Luxurious touch on the railway service is indicated
Most recently, sources revealed stunning news that the Adirondack Rail Preservation Society has teamed up with Iowa Pacific Holdings to develop luxury passenger rail service between Lake Placid and New York City – contingent on the state Department of Transportation making major upgrades to the Remsen-Lake Placid Travel Corridor. Recently, the Adirondack North Country Association announced that ARPS and Iowa Pacific’s new partnership aims to bring high-end excursion rail service to the Adirondack railroad, using restored Pullman rail and sleeping cars. ARPS currently operates scenic trains on the state-owned railroad between Lake Placid and Saranac Lake and between Utica and Thendara, near Old Forge. The rail corridor would require an expensive overhaul – estimates range from $20 million to $43 million – to let trains go between Old Forge and Saranac Lake at speeds faster than 5 mph.

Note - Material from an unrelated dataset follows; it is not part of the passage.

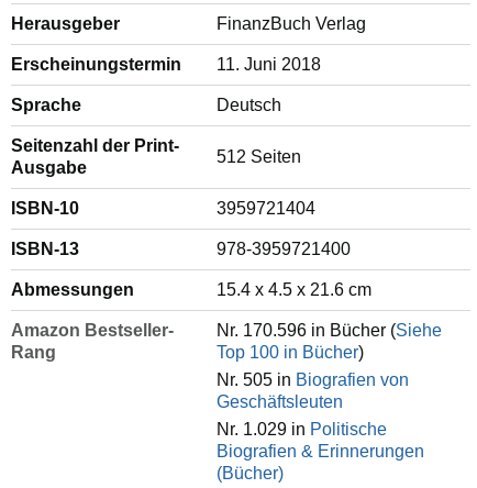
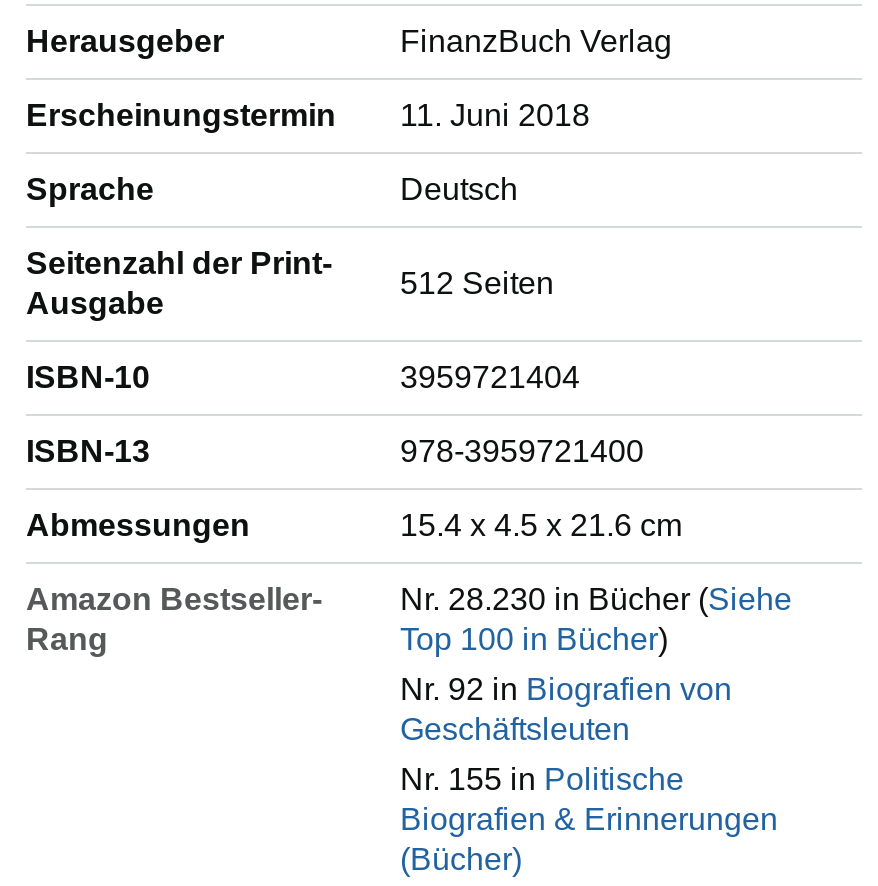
[217,321,442,340] Nr. 170.596 in Bücher (Siehe -> [400,583,792,617] Nr. 28.230 in Bücher (Siehe
[217,371,409,390] Nr. 505 in Biografien von -> [400,673,732,707] Nr. 92 in Biografien von
[217,420,387,439] Nr. 1.029 in Politische -> [400,763,684,797] Nr. 155 in Politische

ARPS President Bill Branson said in a press release that, “This (memorandum of understanding) has been the subject of several months of effort as our two organizations established the basis for a working relationship and as Iowa Pacific fully assessed the potential of the Adirondack Railroad as the next in their continuing series of successful rail service developments across the country.”
Iowa Pacific, based in Chicago, owns several passenger and freight lines in the U.S., including one recently revived between Saratoga Springs and North Creek. The company also owns the Pullman Sleeping Car Company, which buys and restores Pullman passenger, dining and sleeper cars.
Branson later proclaimed that, “This is not going to be an economy trip.” He also added, “It would appeal to the person who would like fine dining and pleasant surroundings in a railroad setting, those people who would not choose to drive. It’s anticipated that it would be the sort of purchasing customer that would have the means to come up on the train, spend a weekend or a week, and go back on the train. We expect that their spending power would be substantially higher than average.”